As autoridades em Bruxelas e nos países-membros da UE não cansam de apontar para as violações de direitos humanos fora das fronteiras do bloco. Mas o tratamento dos africanos que tentam fugir para a Europa representa um grave problema humanitário que toca a UE.

"Só poderemos manter a aceitação da tradição humanitária da Europa como um continente que recebe refugiados se convencermos os europeus de que estamos combatendo abusos", declarou recentemente o ministro alemão do Interior, Thomas de Maizière, durante um encontro com seus colegas de pasta europeus.

O tema da migração ilegal não sai da pauta dos encontros da UE. Recentemente foi a Grécia, mas anteriormente Espanha e Malta se sentirem abandonadas pelos outros países-membros da UE em sua dificuldade de lidar com os imigrantes africanos ilegais que chegam praticamente todos os dias às costas dos dois países.

Para De Mazière, trata-se de um problema de solidariedade entre os países-membros da UE, sobretudo entre os Estados do sul da Europa e os demais.

Acordo sigiloso

O fato de esses países litorâneos estarem sobrecarregados com a imigração ilegal representa um problema sistêmico, pois segundo a lei europeia o país de entrada do refugiado na UE é obrigado a acolhê-lo.

A maioria dos países do sul da Europa acabou se conformando com a situação, desde que a agência europeia de controle de fronteiras Frontex, sediada em Varsóvia, passou a vigiar os mares adjacentes e prender os refugiados durante sua travessia para a Europa.

No entanto, isso não é suficiente.

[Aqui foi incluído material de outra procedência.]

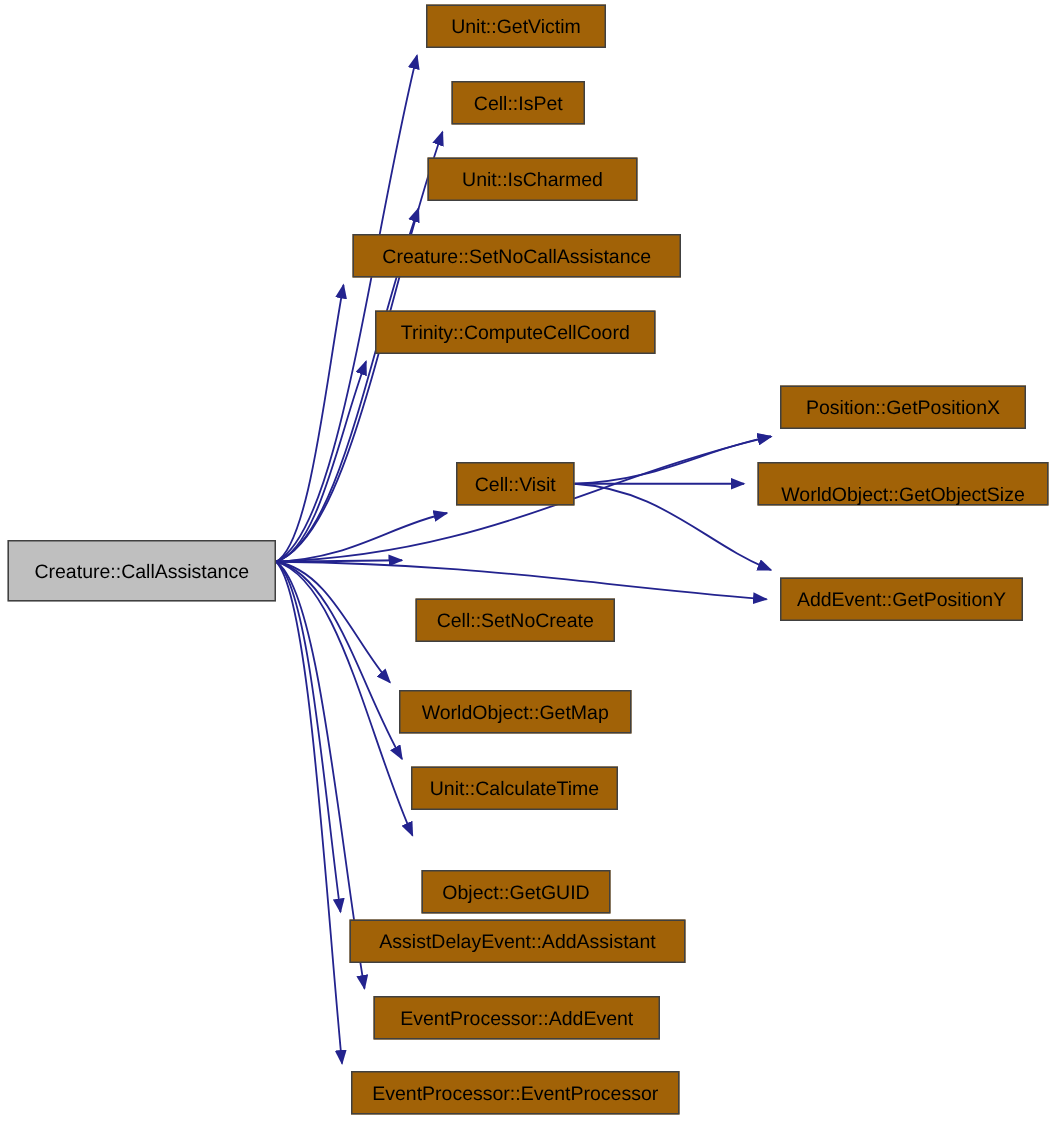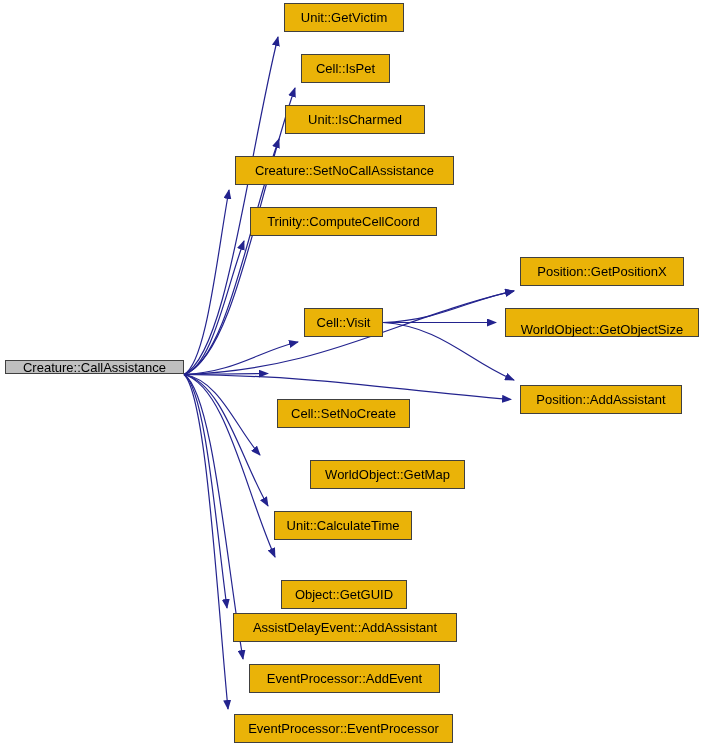"Unit::GetVictim" .gnode { background: #eab308 -> #a16207 }
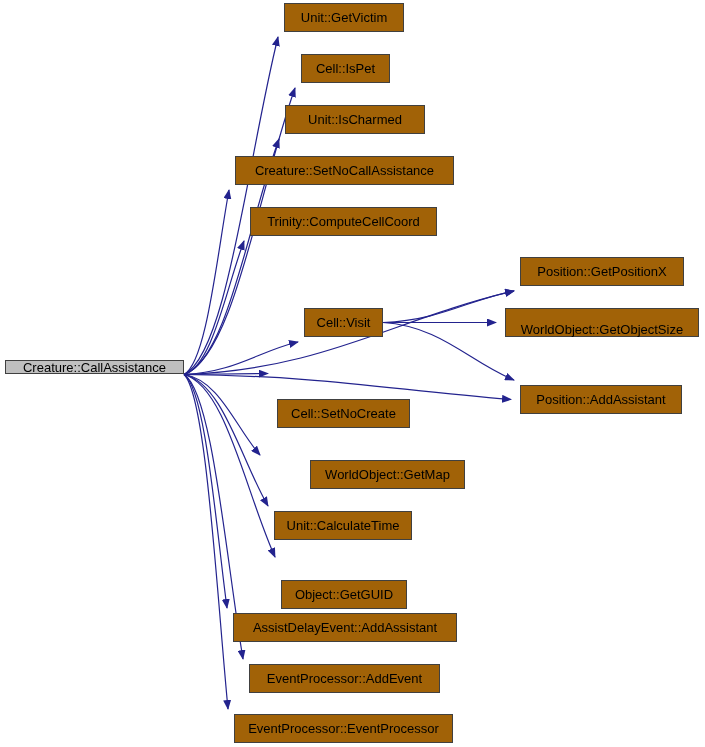"Creature::CallAssistance" div.gnode { height: 14px -> 41px }
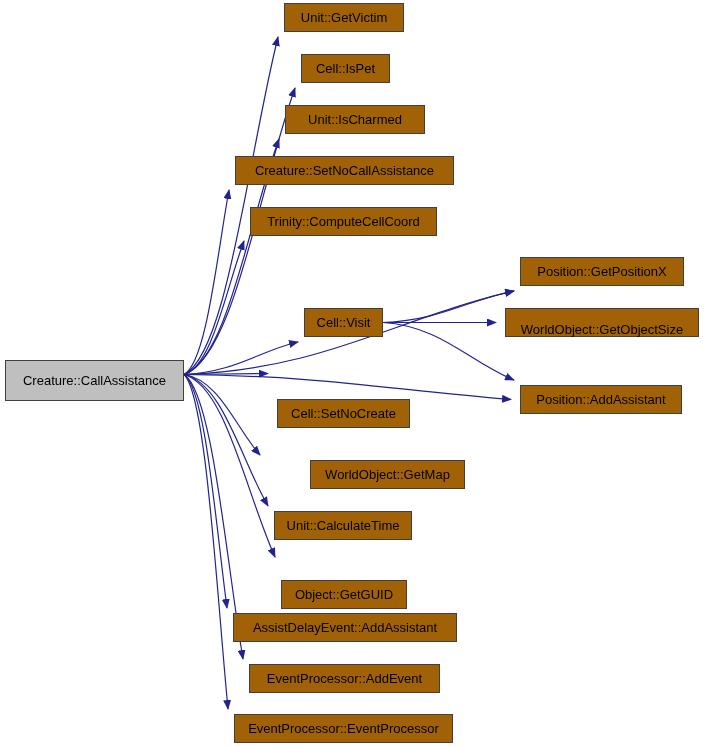"Position::AddAssistant" span.gnode-label { text: Position::AddAssistant -> AddEvent::GetPositionY }
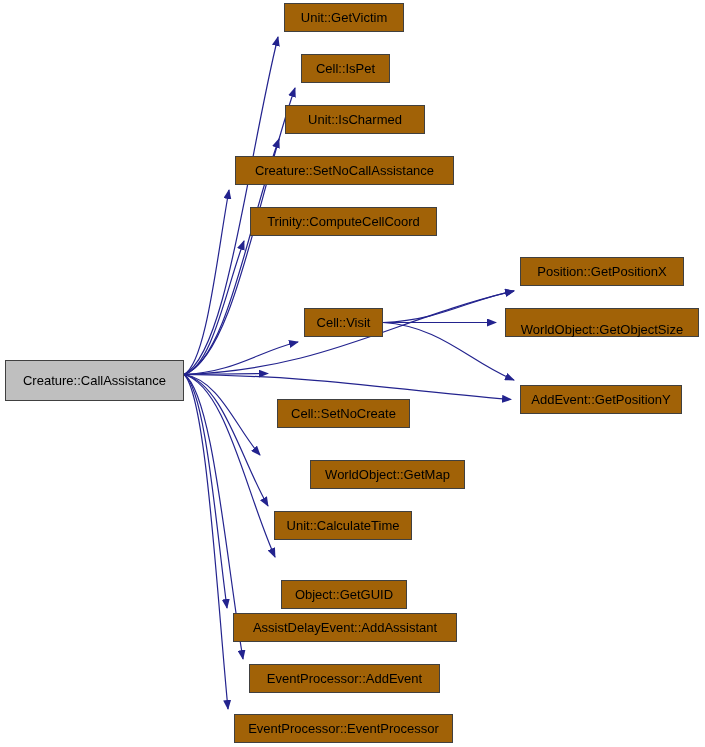"WorldObject::GetMap" div.gnode { margin-left: 44px -> none }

Há dois anos, a União Europeia começou a negociar com a Líbia um acordo bilateral. As negociações foram realizadas praticamente sob sigilo; poucas informações chegaram à opinião pública europeia.

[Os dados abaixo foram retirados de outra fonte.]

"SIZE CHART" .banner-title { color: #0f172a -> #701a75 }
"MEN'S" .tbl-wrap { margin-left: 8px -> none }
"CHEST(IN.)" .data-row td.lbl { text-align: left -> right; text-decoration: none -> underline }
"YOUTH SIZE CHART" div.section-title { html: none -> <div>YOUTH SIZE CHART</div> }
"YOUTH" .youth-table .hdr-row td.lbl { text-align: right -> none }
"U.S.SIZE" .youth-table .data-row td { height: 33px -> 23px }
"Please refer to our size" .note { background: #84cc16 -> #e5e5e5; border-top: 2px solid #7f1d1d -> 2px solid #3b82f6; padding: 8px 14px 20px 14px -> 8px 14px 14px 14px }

Destino dos refugiados na Líbia

No Parlamento Europeu, as bancadas de centro-esquerda temem que o bloco tente se eximir da responsabilidade pelos refugiados. "Nosso temor é que a UE consiga se livrar facilmente de seus refugiados, oferecendo a Kadafi [presidente da Líbia] – em contrapartida – mais integração econômica com o bloco e facilitando a concessão de vistos aos cidadãos líbios", suspeita a parlamentar verde Franziska Brandner.

Darfur Gipfel in Libyen Muammar Gadaffi

Muammar Kadafi

O governo italiano foi o primeiro a negociar com Trípoli, acordando uma troca de refugiados por bilhões de euros. O alto comissário para Refugiados das Nações Unidas, Antônio Guterrez, mostrou grande indignação, duvidando que a Líbia venha a conceder uma proteção satisfatória aos requerentes de asilo.

O problema é que o ditador líbio expulsou do país a Agência de Refugiados da Organização das Nações Unidas (UNHCR). Ninguém mais sabe o que acontece com os refugiados deportados para o país norte-africano.

A União Europeia assegurou a Kadafi 50 milhões de euros para o governo em Trípoli melhore a situação dos refugiados. No entanto, não se sabe quem controlará isso, considerando que as autoridades competentes da ONU perderam o acesso ao país.